§ TRY IT
Return every line below in which "number" appears.

+++ DATA RECORDS

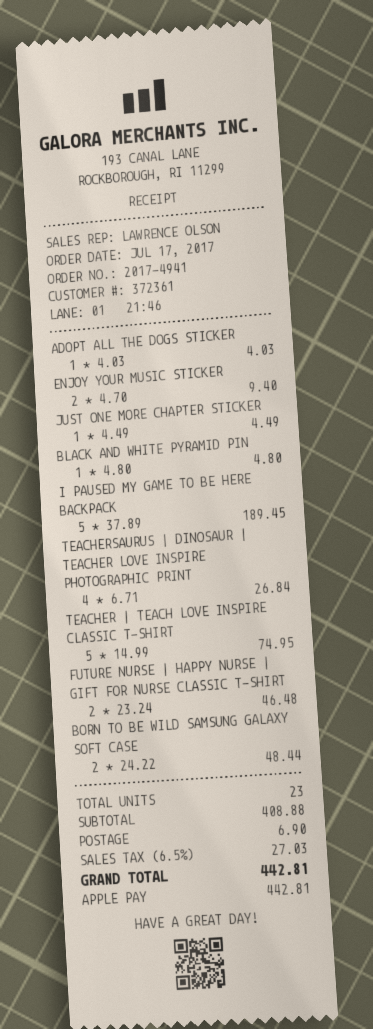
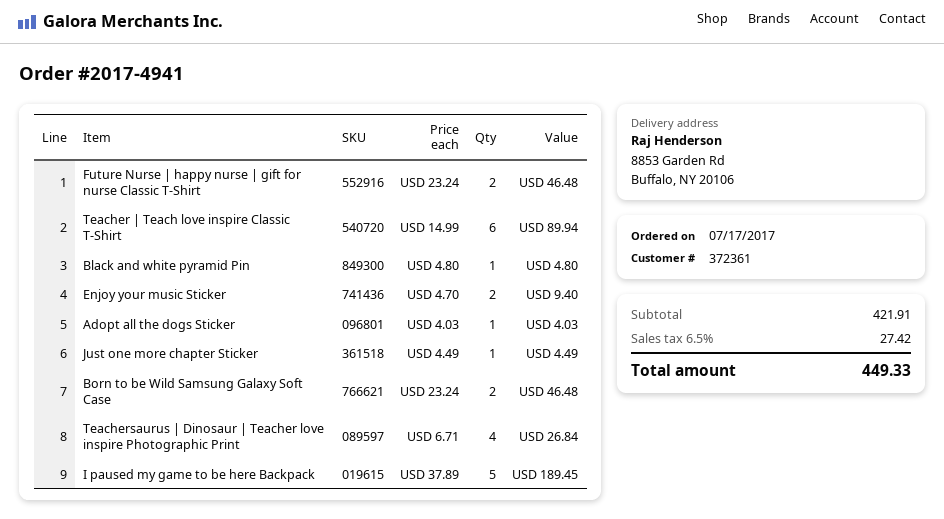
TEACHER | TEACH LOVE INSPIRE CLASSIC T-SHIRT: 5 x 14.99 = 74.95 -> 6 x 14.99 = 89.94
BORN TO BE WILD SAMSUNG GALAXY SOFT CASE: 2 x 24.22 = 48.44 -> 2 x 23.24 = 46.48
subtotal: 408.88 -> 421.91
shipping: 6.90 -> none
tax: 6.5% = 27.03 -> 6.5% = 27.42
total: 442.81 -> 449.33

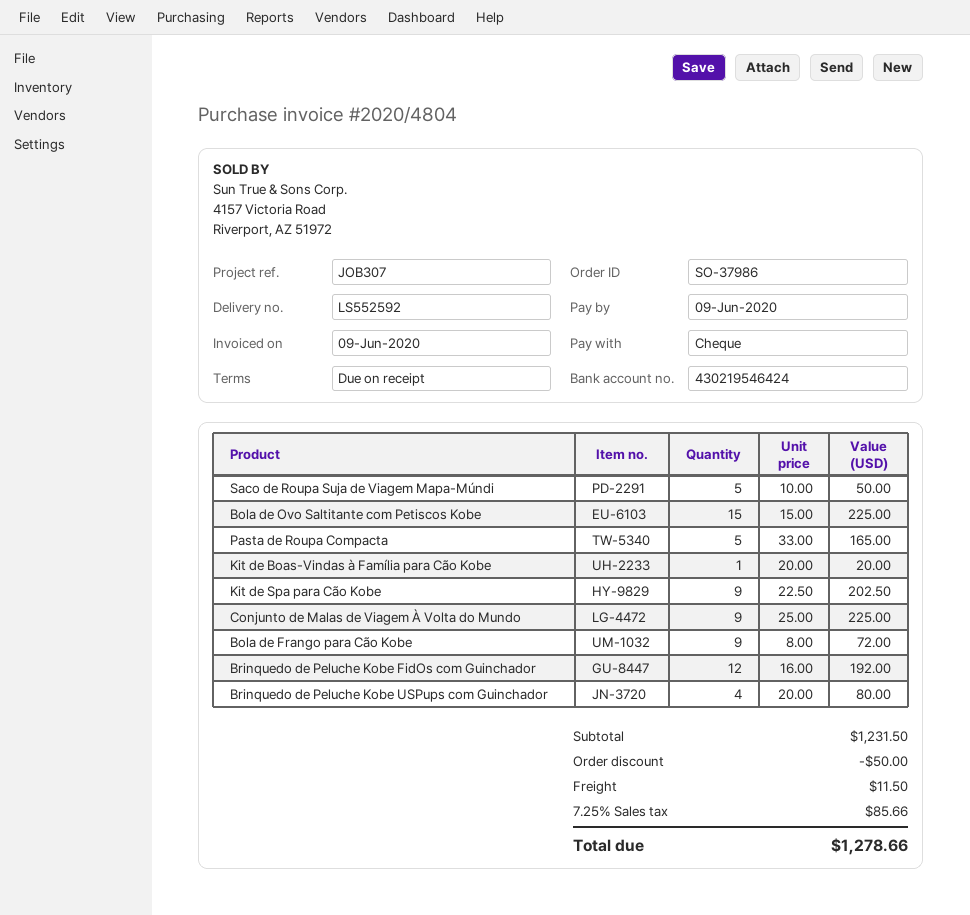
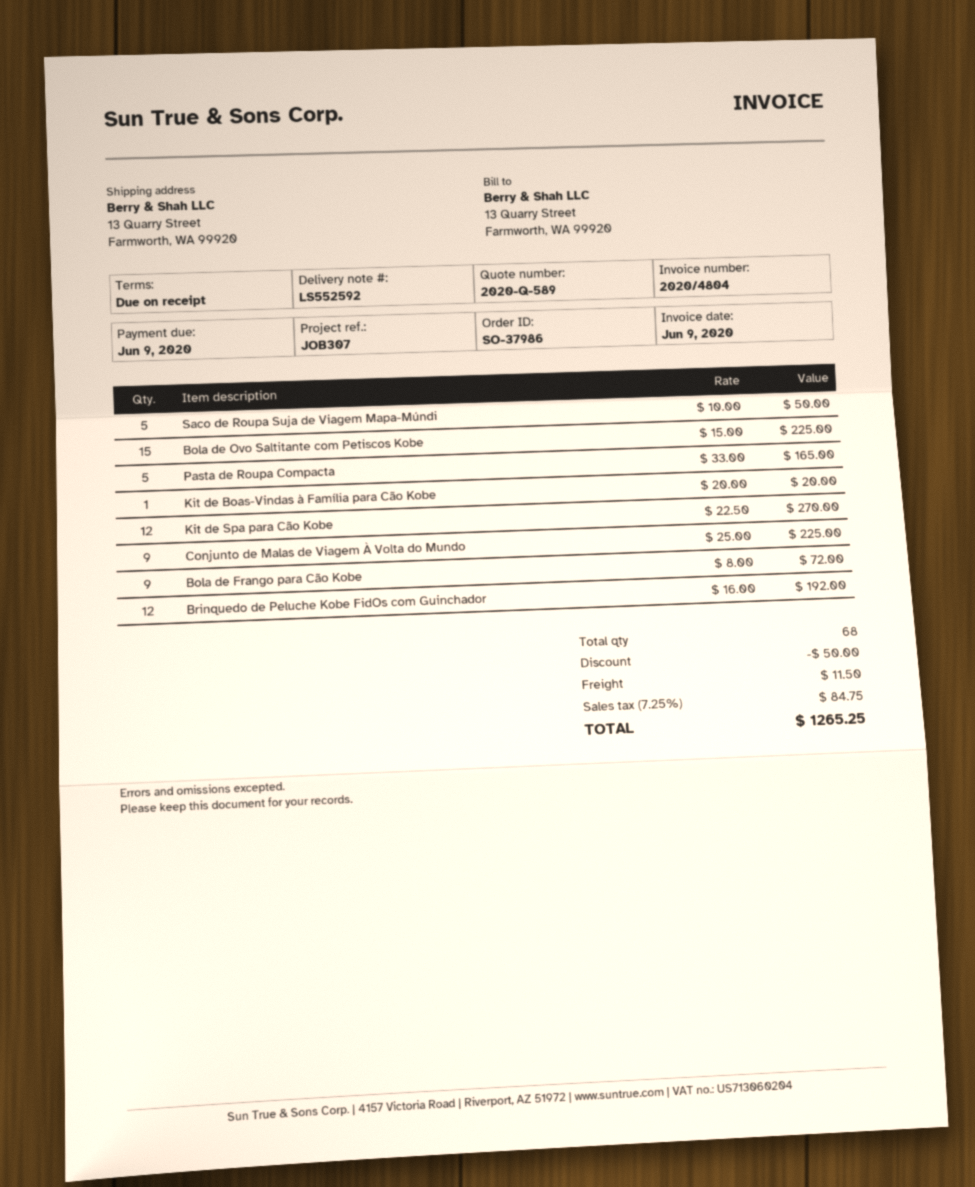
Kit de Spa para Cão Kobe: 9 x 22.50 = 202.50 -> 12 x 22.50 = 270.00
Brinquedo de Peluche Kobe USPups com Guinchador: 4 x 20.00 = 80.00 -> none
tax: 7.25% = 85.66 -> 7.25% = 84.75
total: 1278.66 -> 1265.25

++++++
+++ DATA RECORDS

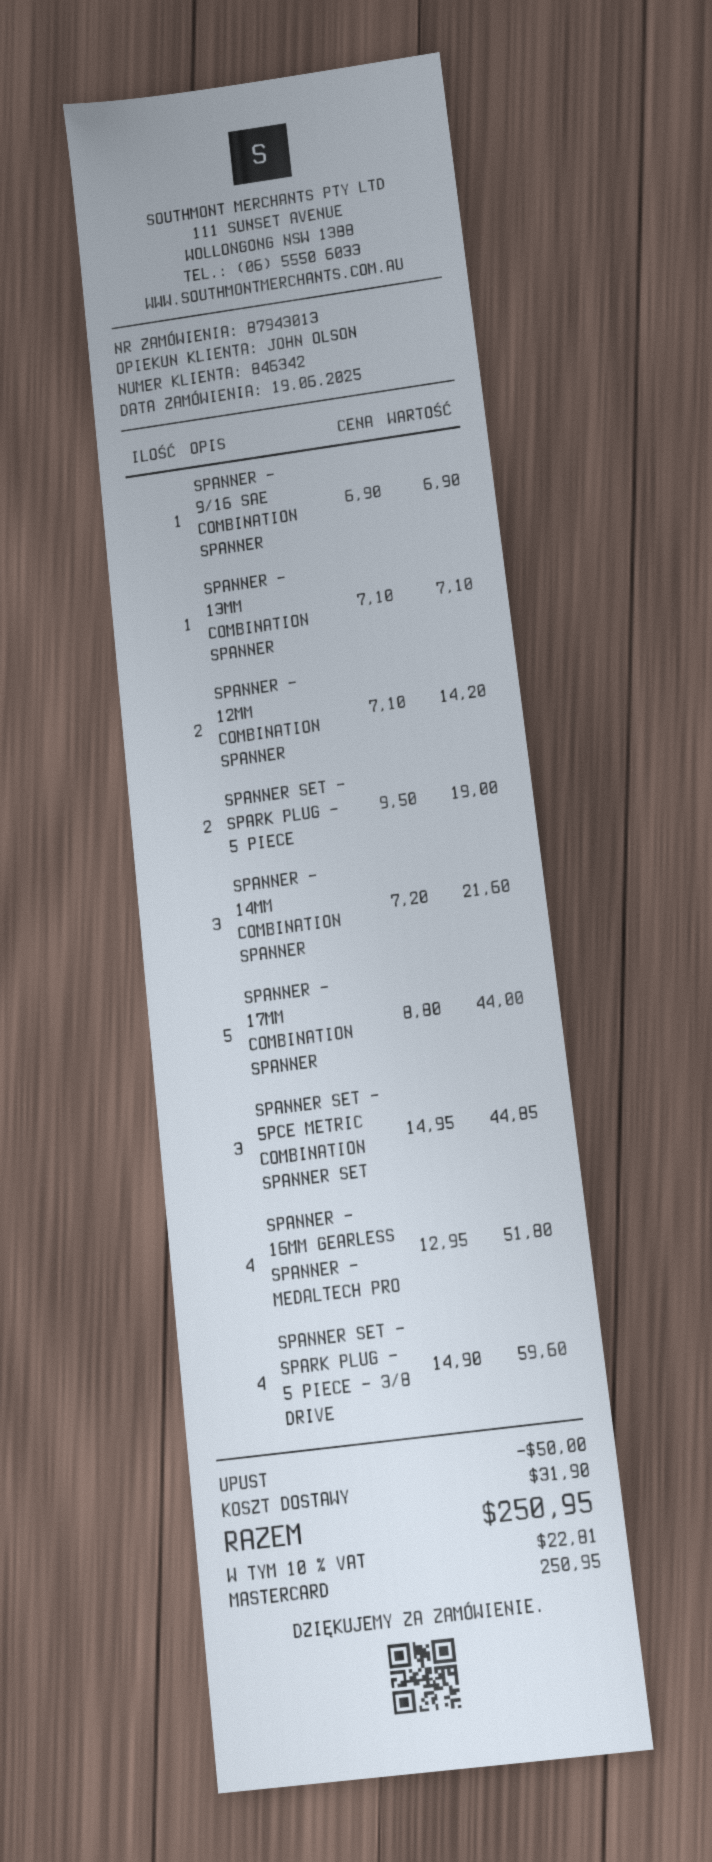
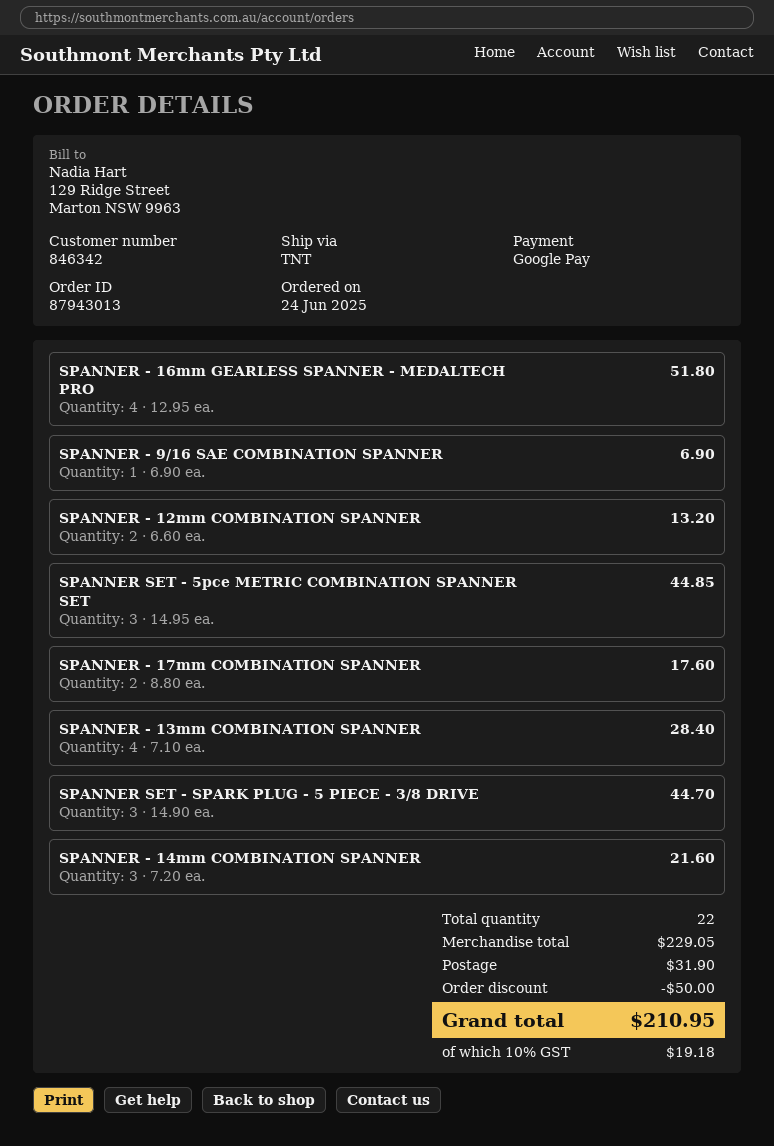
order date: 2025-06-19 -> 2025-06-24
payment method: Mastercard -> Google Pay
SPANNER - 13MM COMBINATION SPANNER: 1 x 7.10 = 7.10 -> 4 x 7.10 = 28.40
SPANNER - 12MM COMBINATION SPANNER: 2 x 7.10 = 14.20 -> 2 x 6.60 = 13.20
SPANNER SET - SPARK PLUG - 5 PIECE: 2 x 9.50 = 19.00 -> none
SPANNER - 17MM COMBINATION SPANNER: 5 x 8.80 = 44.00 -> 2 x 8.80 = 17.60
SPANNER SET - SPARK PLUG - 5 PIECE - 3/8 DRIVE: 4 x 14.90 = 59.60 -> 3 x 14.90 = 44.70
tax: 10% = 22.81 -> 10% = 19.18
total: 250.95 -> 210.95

++++++
+++ DATA RECORDS

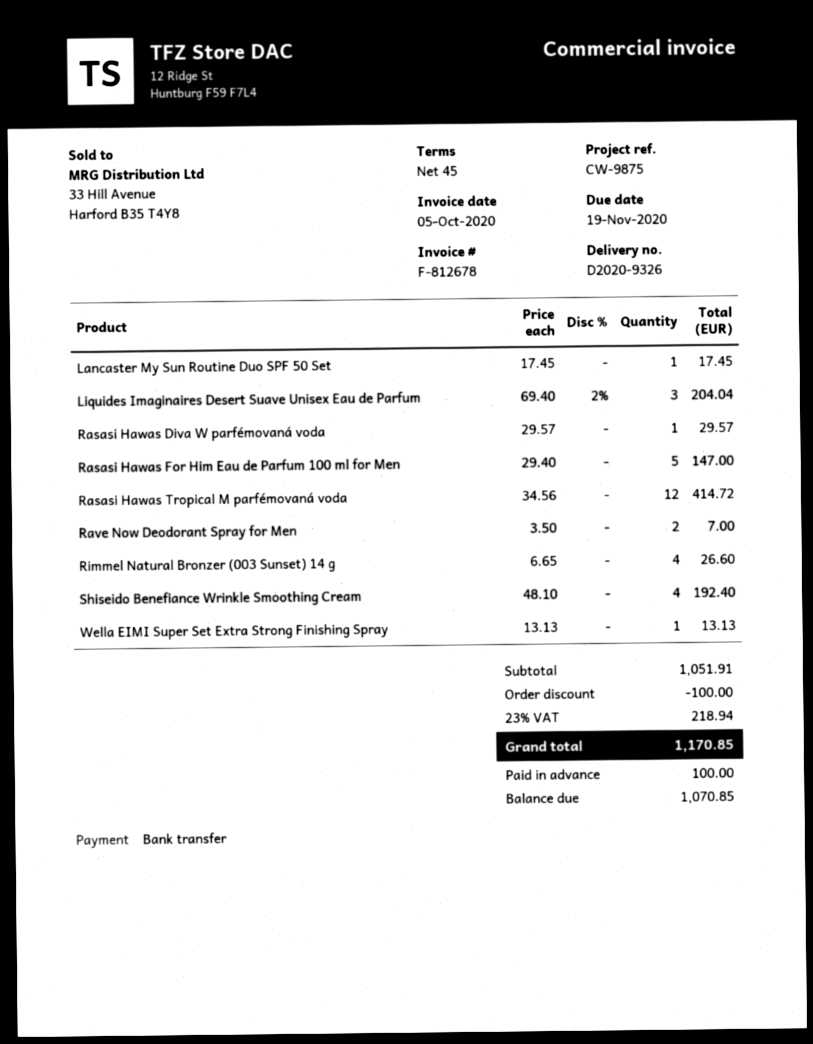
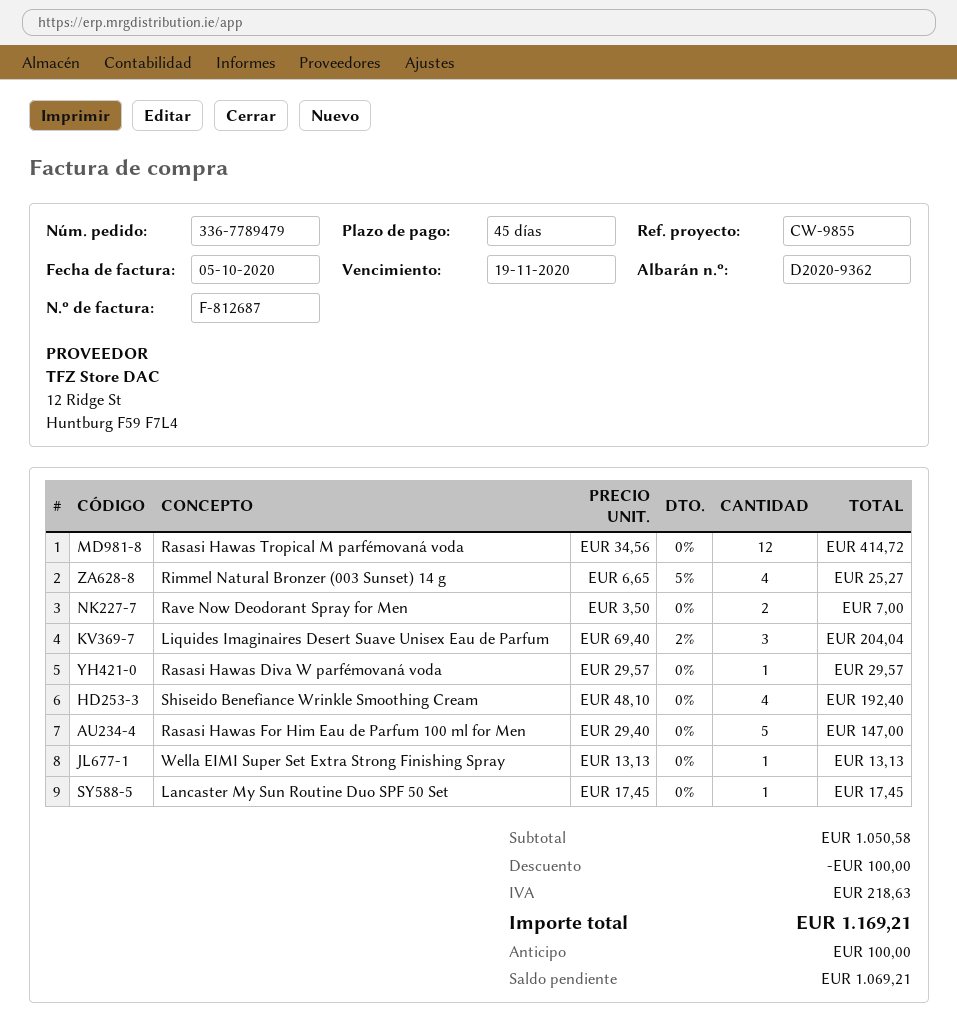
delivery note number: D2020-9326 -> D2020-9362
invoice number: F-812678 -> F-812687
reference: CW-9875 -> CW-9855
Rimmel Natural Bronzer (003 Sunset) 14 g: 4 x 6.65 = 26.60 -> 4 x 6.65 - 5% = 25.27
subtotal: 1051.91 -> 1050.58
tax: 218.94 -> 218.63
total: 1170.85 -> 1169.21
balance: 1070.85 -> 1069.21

++++++

§ SOLVED EXERCISE
delivery note number: D2020-9326 -> D2020-9362
invoice number: F-812678 -> F-812687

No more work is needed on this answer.